▶ What you need to do
In your copy, reproduce each entry exactly and include no picture.

----

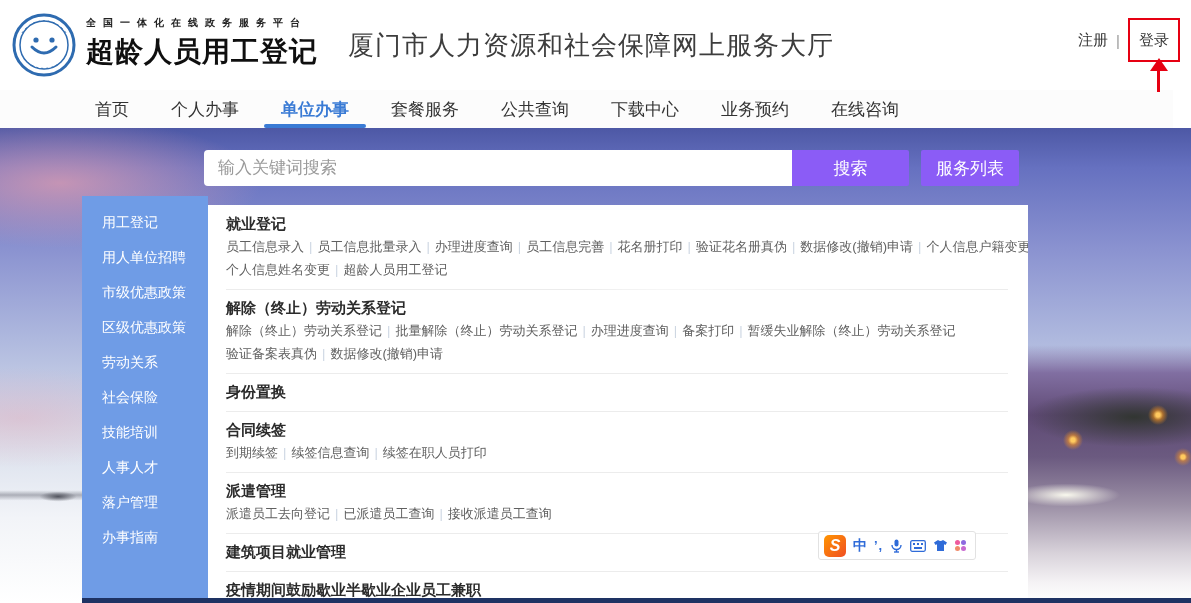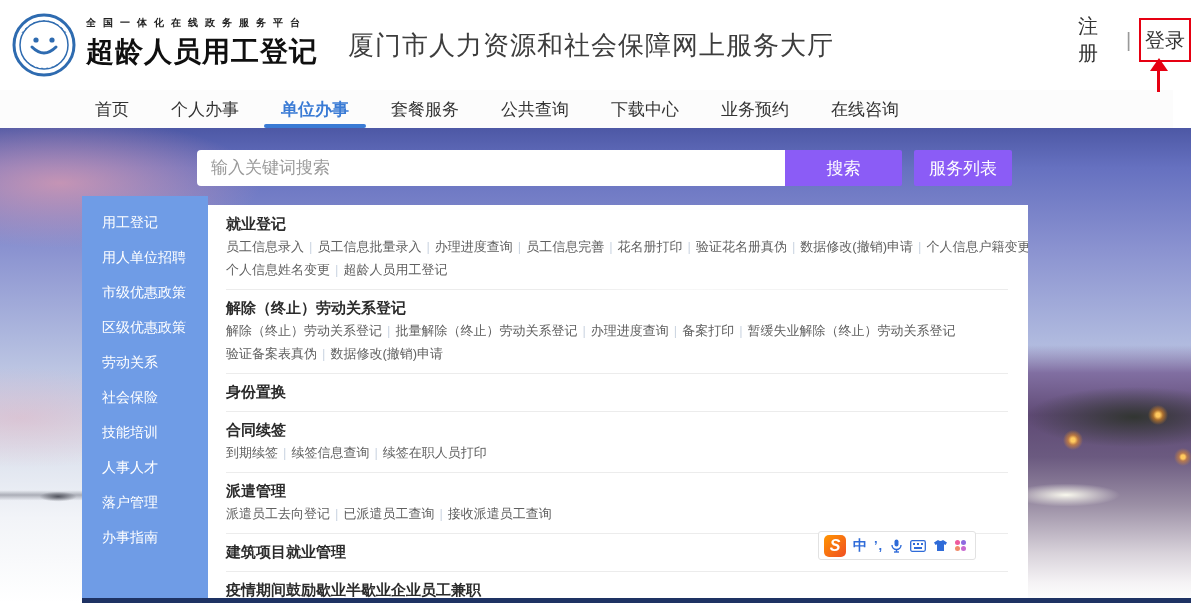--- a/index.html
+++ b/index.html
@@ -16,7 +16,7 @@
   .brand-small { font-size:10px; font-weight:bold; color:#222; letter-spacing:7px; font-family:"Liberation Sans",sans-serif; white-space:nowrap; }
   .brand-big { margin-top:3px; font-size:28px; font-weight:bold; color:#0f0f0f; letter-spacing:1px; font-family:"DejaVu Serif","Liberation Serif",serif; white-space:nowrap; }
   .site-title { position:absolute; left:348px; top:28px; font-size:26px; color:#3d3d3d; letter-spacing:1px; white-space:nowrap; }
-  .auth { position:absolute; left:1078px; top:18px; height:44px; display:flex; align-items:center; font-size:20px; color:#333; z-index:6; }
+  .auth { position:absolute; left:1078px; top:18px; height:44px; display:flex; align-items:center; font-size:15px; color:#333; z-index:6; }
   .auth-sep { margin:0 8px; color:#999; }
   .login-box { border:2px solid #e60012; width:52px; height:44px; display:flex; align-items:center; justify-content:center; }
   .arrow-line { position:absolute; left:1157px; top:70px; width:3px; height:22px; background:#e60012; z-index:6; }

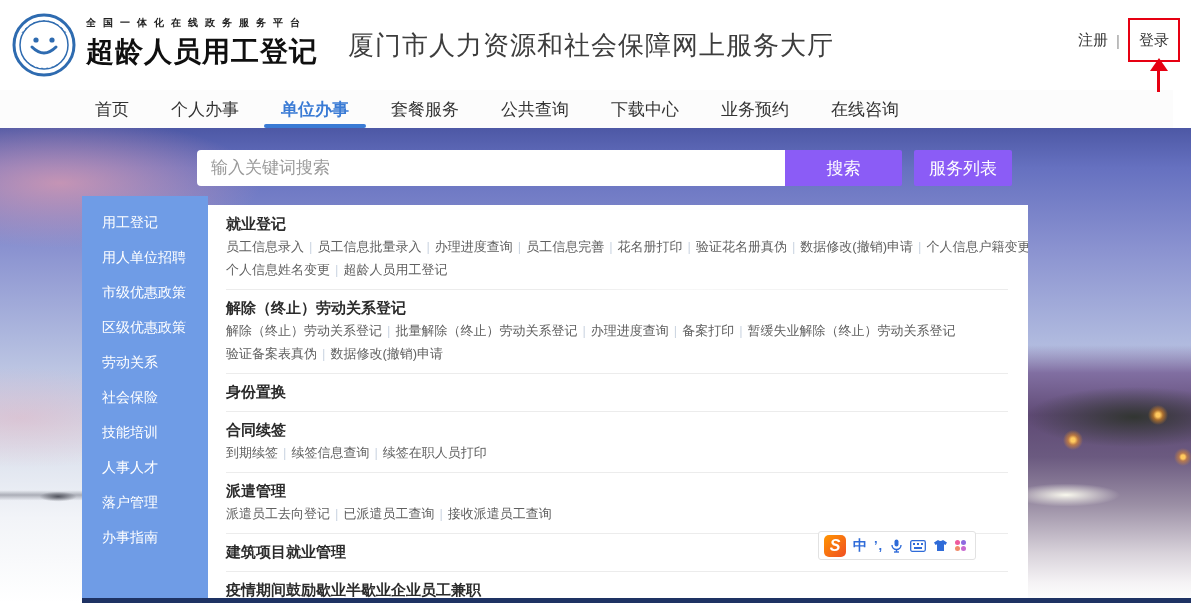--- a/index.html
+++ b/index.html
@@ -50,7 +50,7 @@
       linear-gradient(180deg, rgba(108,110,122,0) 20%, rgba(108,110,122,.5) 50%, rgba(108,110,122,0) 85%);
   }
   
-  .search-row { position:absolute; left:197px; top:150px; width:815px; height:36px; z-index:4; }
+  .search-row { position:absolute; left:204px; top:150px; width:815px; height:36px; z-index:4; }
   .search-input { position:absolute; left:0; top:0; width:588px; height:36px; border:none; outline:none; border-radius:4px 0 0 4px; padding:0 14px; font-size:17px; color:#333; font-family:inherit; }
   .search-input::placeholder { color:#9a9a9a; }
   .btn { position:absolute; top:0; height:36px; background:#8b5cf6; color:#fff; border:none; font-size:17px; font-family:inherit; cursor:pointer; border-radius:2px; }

----

▶ Result of the exercise
--- a/index.html
+++ b/index.html
@@ -16,7 +16,7 @@
   .brand-small { font-size:10px; font-weight:bold; color:#222; letter-spacing:7px; font-family:"Liberation Sans",sans-serif; white-space:nowrap; }
   .brand-big { margin-top:3px; font-size:28px; font-weight:bold; color:#0f0f0f; letter-spacing:1px; font-family:"DejaVu Serif","Liberation Serif",serif; white-space:nowrap; }
   .site-title { position:absolute; left:348px; top:28px; font-size:26px; color:#3d3d3d; letter-spacing:1px; white-space:nowrap; }
-  .auth { position:absolute; left:1078px; top:18px; height:44px; display:flex; align-items:center; font-size:20px; color:#333; z-index:6; }
+  .auth { position:absolute; left:1078px; top:18px; height:44px; display:flex; align-items:center; font-size:15px; color:#333; z-index:6; }
   .auth-sep { margin:0 8px; color:#999; }
   .login-box { border:2px solid #e60012; width:52px; height:44px; display:flex; align-items:center; justify-content:center; }
   .arrow-line { position:absolute; left:1157px; top:70px; width:3px; height:22px; background:#e60012; z-index:6; }

--- a/index.html
+++ b/index.html
@@ -50,7 +50,7 @@
       linear-gradient(180deg, rgba(108,110,122,0) 20%, rgba(108,110,122,.5) 50%, rgba(108,110,122,0) 85%);
   }
   
-  .search-row { position:absolute; left:197px; top:150px; width:815px; height:36px; z-index:4; }
+  .search-row { position:absolute; left:204px; top:150px; width:815px; height:36px; z-index:4; }
   .search-input { position:absolute; left:0; top:0; width:588px; height:36px; border:none; outline:none; border-radius:4px 0 0 4px; padding:0 14px; font-size:17px; color:#333; font-family:inherit; }
   .search-input::placeholder { color:#9a9a9a; }
   .btn { position:absolute; top:0; height:36px; background:#8b5cf6; color:#fff; border:none; font-size:17px; font-family:inherit; cursor:pointer; border-radius:2px; }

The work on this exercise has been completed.